Airbnb wasn’t first in the vacation rental space (Homeaway and Vrbo was), but it has managed to build a brand that resonates more than the major hotel chains despite the diversity of its supply (or perhaps it’s because of this diversity). And it is that brand, built off its uniqueness of supply, that is helping to drive best-in-class performance when compared to its major competitors.
Unit Economics Are Just as Competitive as Other Marketplaces
Like a few other marketplaces that have recently made their public markets debut (Uber, Lyft, DoorDash), there are also headlines with Airbnb in terms of elevated amounts of marketing spend.
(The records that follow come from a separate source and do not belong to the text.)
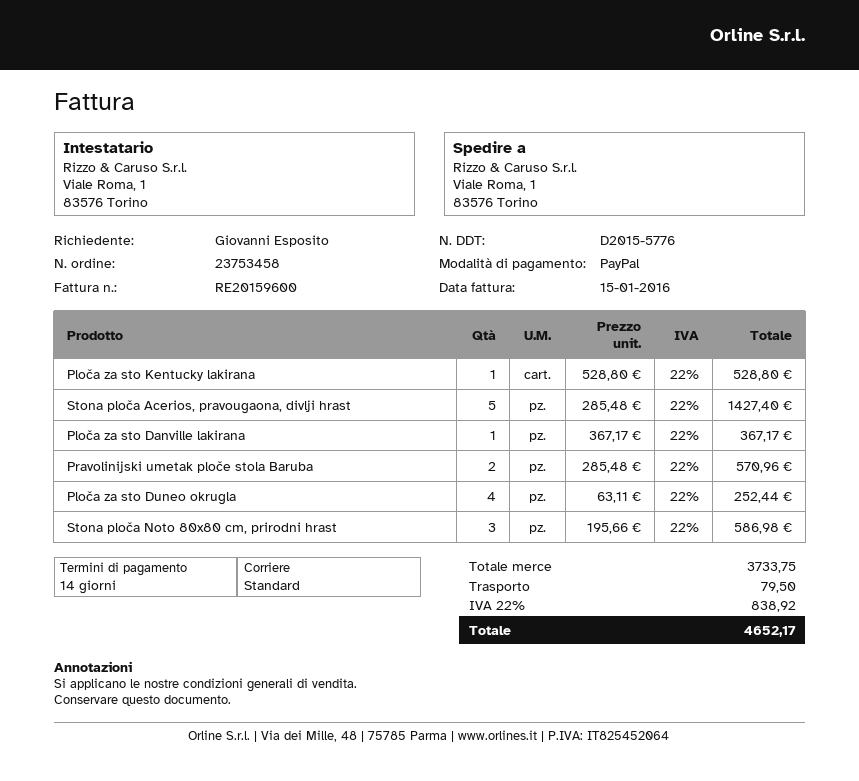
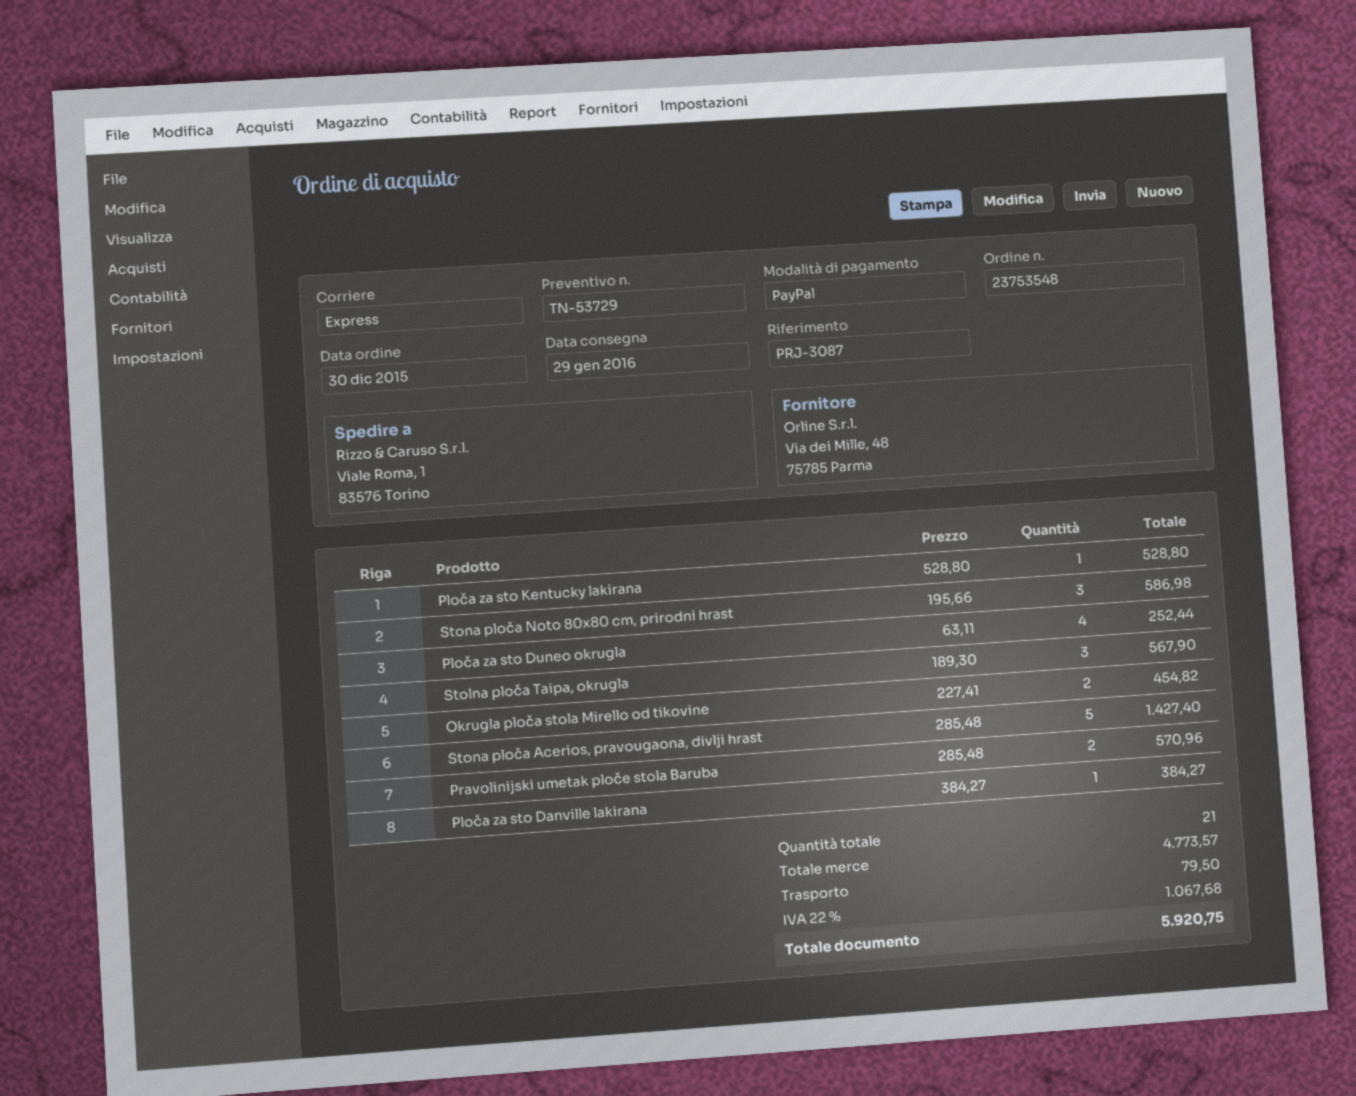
order number: 23753458 -> 23753548
shipping method: standard -> express
Ploča za sto Danville lakirana: 1 x 367.17 = 367.17 -> 1 x 384.27 = 384.27
Stolna ploča Taipa, okrugla: none -> 3 x 189.30 = 567.90
Okrugla ploča stola Mirello od tikovine: none -> 2 x 227.41 = 454.82
subtotal: 3733.75 -> 4773.57
tax: 22% = 838.92 -> 22% = 1067.68
total: 4652.17 -> 5920.75

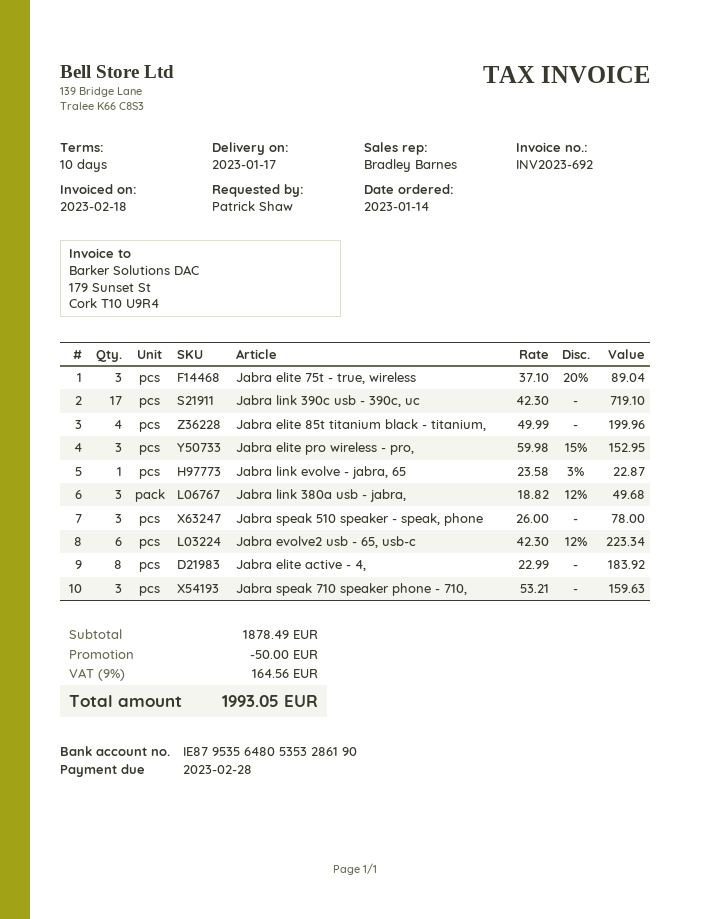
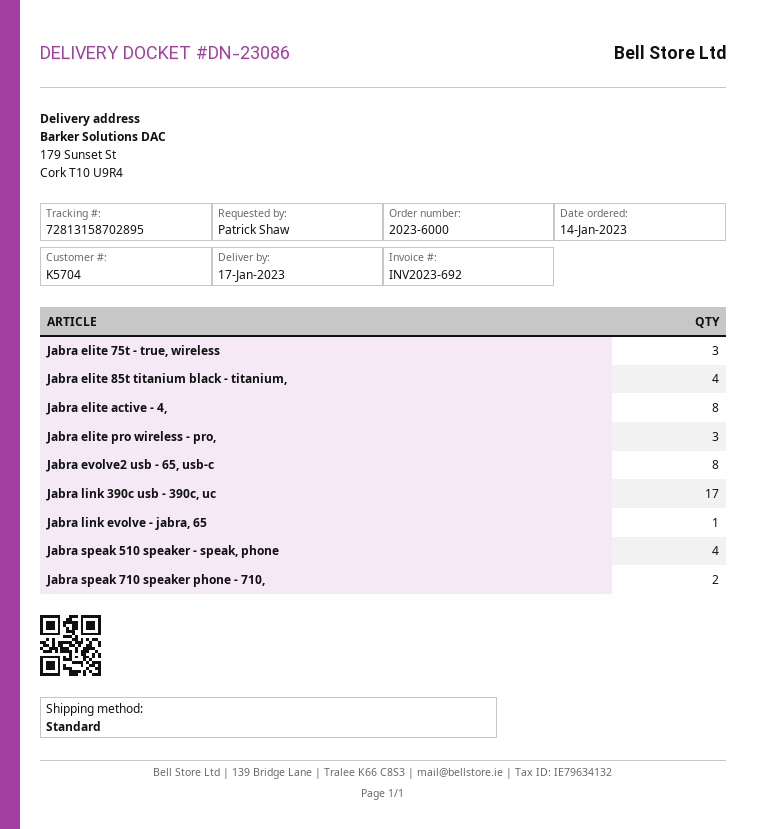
Jabra link 380a usb - jabra,: 3 -> none
Jabra speak 510 speaker - speak, phone: 3 -> 4
Jabra evolve2 usb - 65, usb-c: 6 -> 8
Jabra speak 710 speaker phone - 710,: 3 -> 2

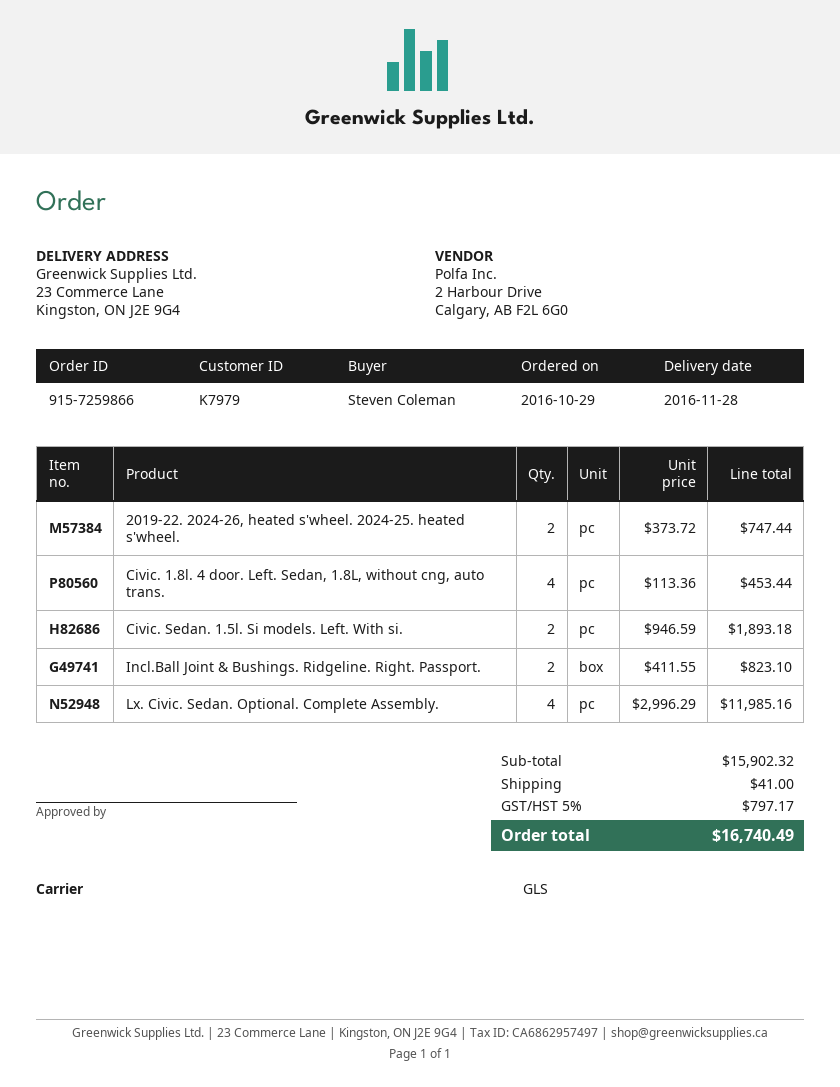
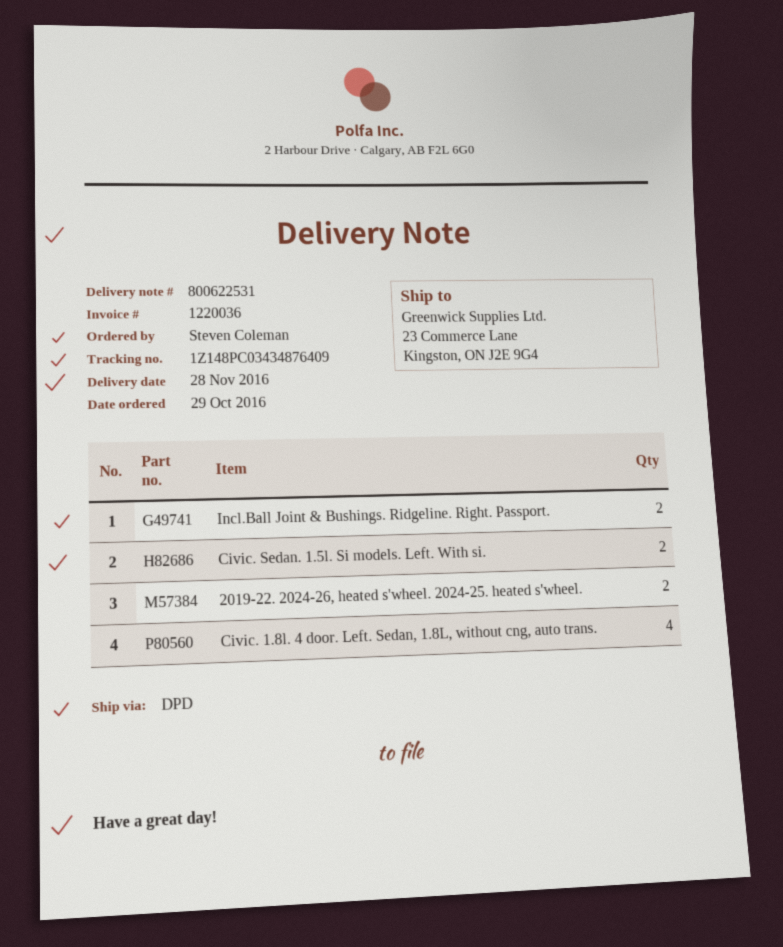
shipping method: GLS -> DPD
Lx. Civic. Sedan. Optional. Complete Assembly.: 4 -> none

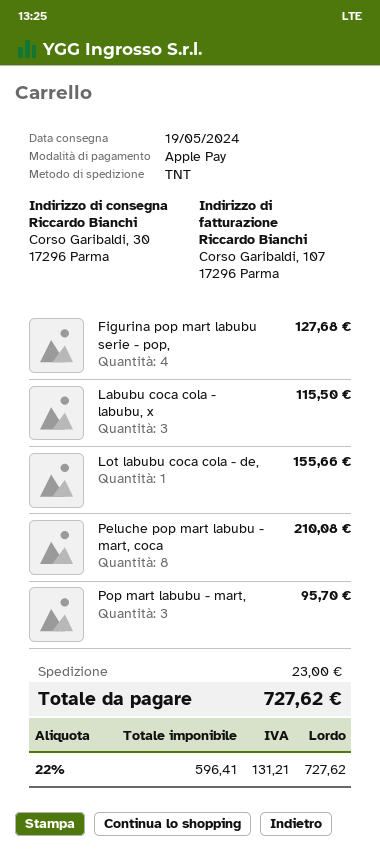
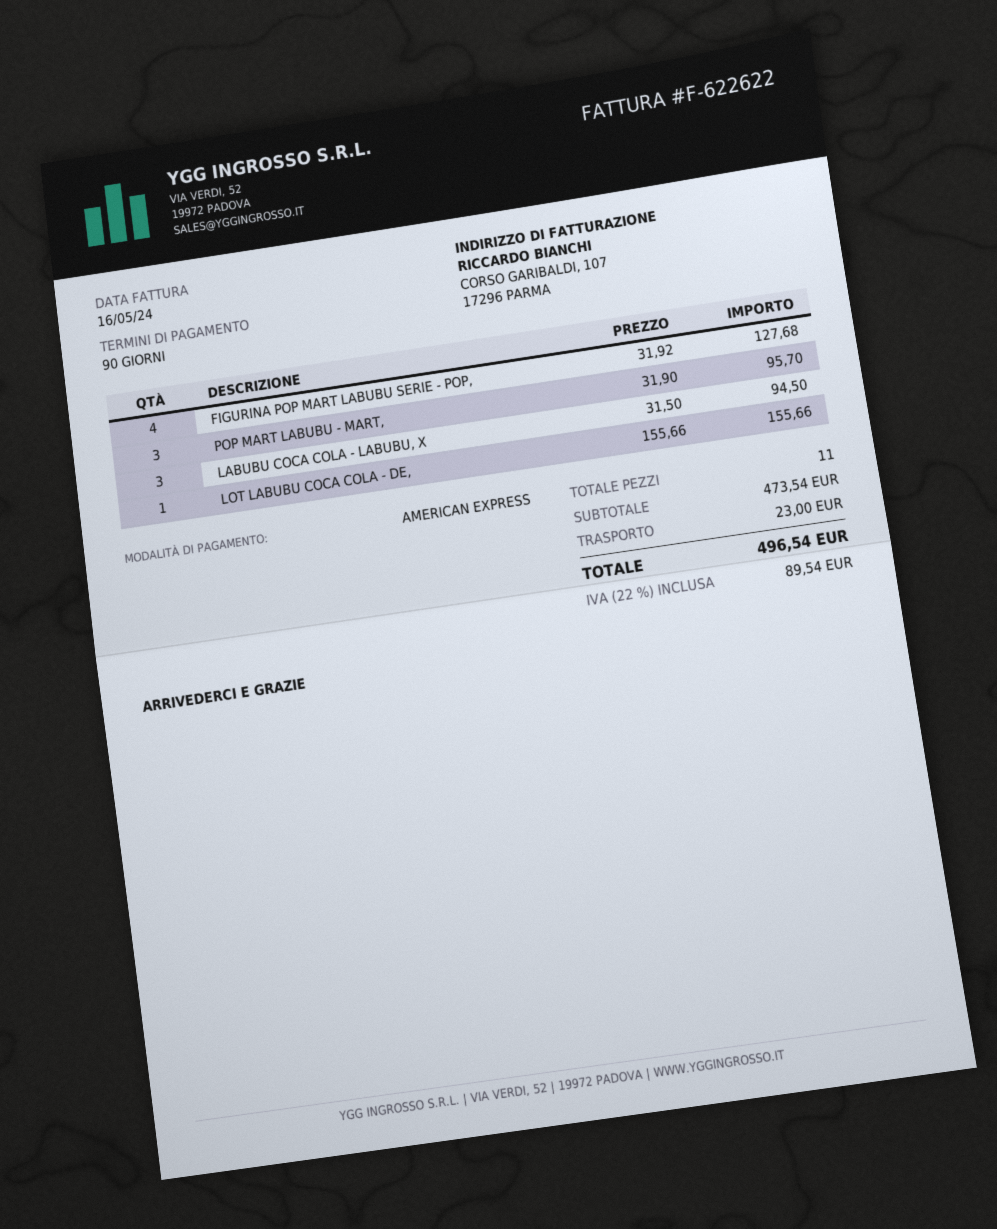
payment method: Apple Pay -> American Express
Labubu coca cola - labubu, x: 3 for 115.50 -> 3 for 94.50
Peluche pop mart labubu - mart, coca: 8 for 210.08 -> none
tax: 22% = 131.21 -> 22% = 89.54
total: 727.62 -> 496.54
The implied CACs bear this picture out, with 2019 being a year where CACs increased +35% and where the company increased advertising spend to $1.1B up from $666M:
However, this still masks the overall point that despite the elevated levels of spend, economics are still better than the major OTAs like Booking and Expedia:
While the company’s spending in 2019 has been “elevated”, the above comparison actually indicates that the company still retains a significant advantage over its competitors – a sign that the product offering is clearly resonating in consumer minds. The company has the opportunity to increase spending when a more favorable travel environment appears.
A Decade Later and Counting
It’s easy to get lost in how much COVID-19 has created a lost year for both the travel industry and Airbnb, but the S-1 is a reminder to take a step back and look at how the company has helped to jumpstart the vacation rental industry. Airbnb has come a long way since its start a decade ago – from a single shared room at a design conference to a platform that spans more than 5.6M listings and 100,000+ locations. While the upcoming IPO marks a significant milestone, all signs point to even more changes yet to come for the vacation rental industry and the company that helped to define it.